It seems that a major change has been taking place in our country’s governance, which should not go unnoticed. In most of my speech, I will be speaking about the most senior levels of government, although I will end by saying something about the Civil Service as a whole. I make clear at the outset that my Motion is not intended as an attack on politically appointed special advisers, known as “spads”. On the contrary, I regard such advisers as essential in giving Governments the political support that the Civil Service cannot and should not give. I am delighted that some distinguished former special advisers are taking part in our debate today.

My contention is that wise Governments combine the political impetus given by spads with the objective advice and continuity that the Civil Service provides on the other side. I fear that at the highest level this balance has gone awry. I can best make my point by comparing the latest transition, from a Conservative to a Labour Government, with the last such transition I took part in, which was from the Major Government to the Blair Government in 1997.

For many years, the Prime Minister’s office has been composed of a combination of career civil servants and appointees of the party in power. In 1997 and in the world in which I grew up, the head of the Prime Minister’s office was the principal private secretary, a civil servant often—some might say too often—with a background in the Treasury. When the party of government changes, it has always been the role of the principal private secretary and the other civil servants in No. 10 to form a team with the political appointees, and to work together with them in support of the Prime Minister.

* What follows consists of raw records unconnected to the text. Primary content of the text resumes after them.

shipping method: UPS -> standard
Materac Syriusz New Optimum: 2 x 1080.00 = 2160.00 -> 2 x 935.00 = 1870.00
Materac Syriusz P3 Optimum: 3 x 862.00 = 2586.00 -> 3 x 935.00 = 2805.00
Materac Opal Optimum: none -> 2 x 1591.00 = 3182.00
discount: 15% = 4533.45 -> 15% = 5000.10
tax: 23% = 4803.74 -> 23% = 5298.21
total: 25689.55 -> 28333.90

In 1997, the transition from a Conservative to a Labour Government seemed to go pretty well. I have a handsome minute from Tony Blair saying so and I hope that the noble Lord, Lord Mandelson, takes the same view. I do not think that the same can be said about the recent transition. I welcomed the appointment of Sue Gray as Sir Keir Starmer’s chief of staff, although many of my former colleagues did not. I thought that the experience and advice of Sue Gray, a former senior Cabinet Office civil servant, would help the Labour Party prepare for government. But, for whatever reason, that arrangement did not work out.

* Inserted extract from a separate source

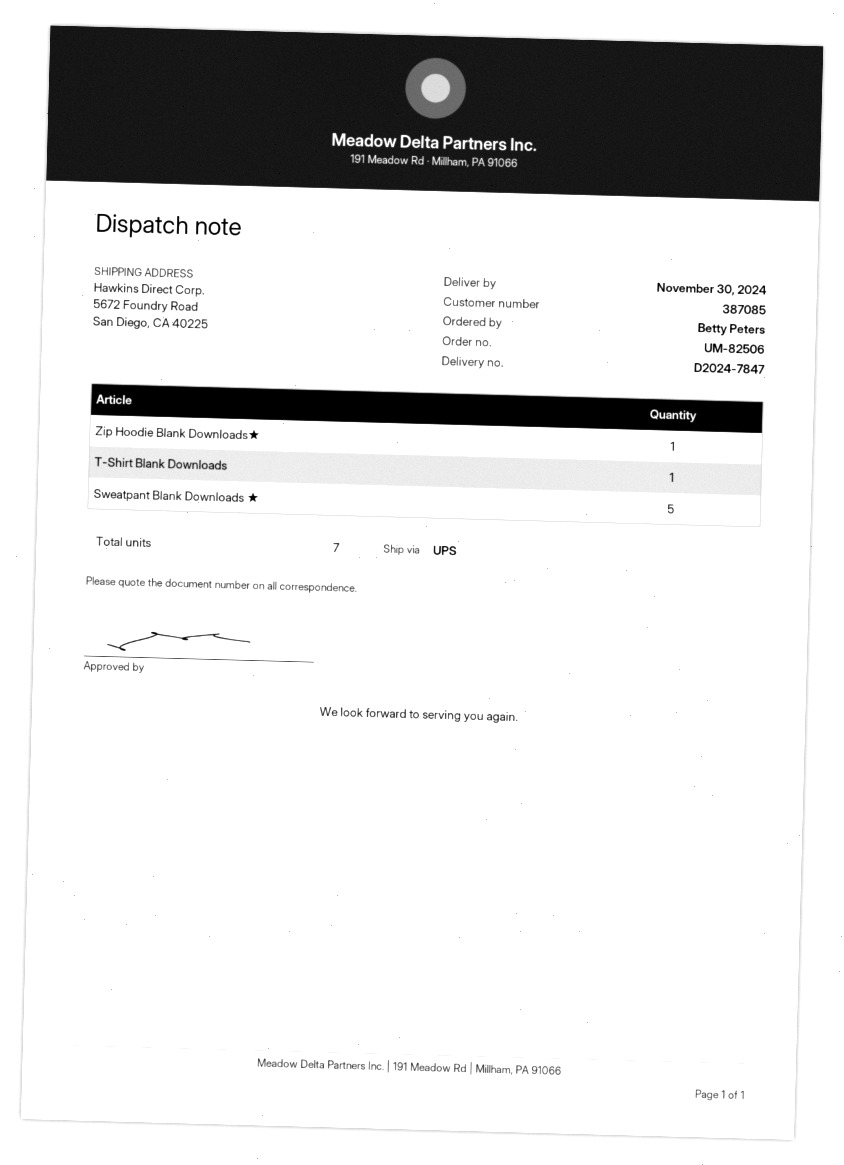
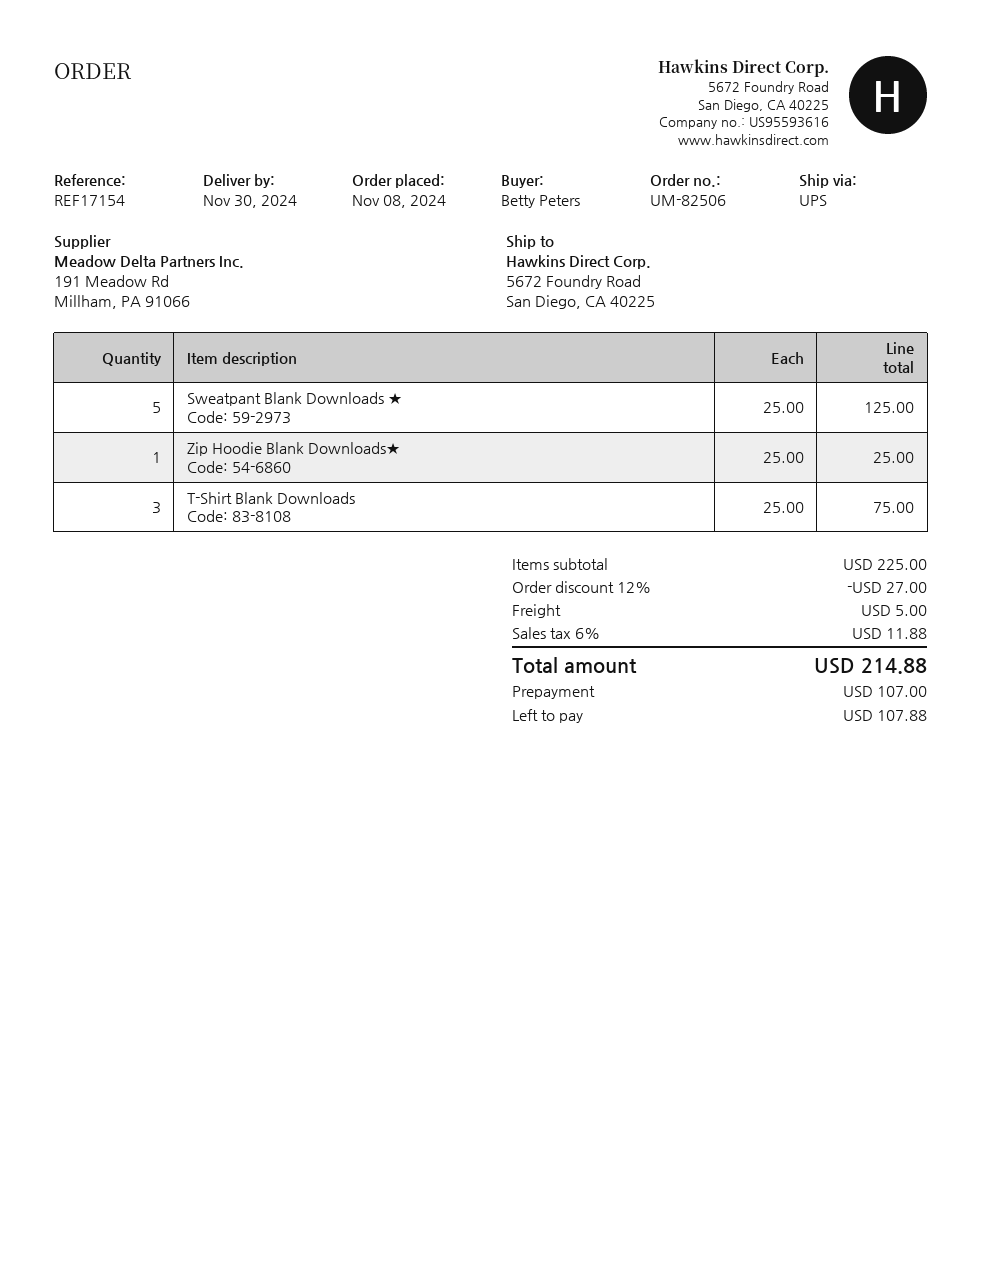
T-Shirt Blank Downloads: 1 -> 3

The balance now between political appointees and Civil Service staff in the Prime Minister’s office has completely changed. Following Sue Gray’s departure, the political staff in No. 10 have taken over almost completely. Morgan McSweeney is now chief of staff. Special advisers occupy the roles of deputy chief of staff, head of political strategy, director of policy, director of communications, press secretary, speech-writer and director of digital strategy. All of them have politically appointed staff supporting them. At the last count, there were said to be 41 spads in No. 10.

There is currently a mystery about the Civil Service post of principal private secretary. A month or so ago, it was reported that Nin Pandit had been appointed to the post. I do not know her, but she is said to be first class. However, her career was in the National Health Service and she has never worked in a Whitehall department outside No. 10. That would be the first time in 100 years that the principal private secretary in No. 10 has lacked such Whitehall experience. Her lack of experience of the Treasury or any other Whitehall department is bound to be a disadvantage in that linchpin role. More recently, however, a competition for the post has been advertised and applications will close in the next few days. I ask the Minister, when she replies to the debate, to tell the House what is going on. Is a fresh competition for the post of principal private secretary to the Prime Minister being conducted, and will Ms Pandit be free to apply?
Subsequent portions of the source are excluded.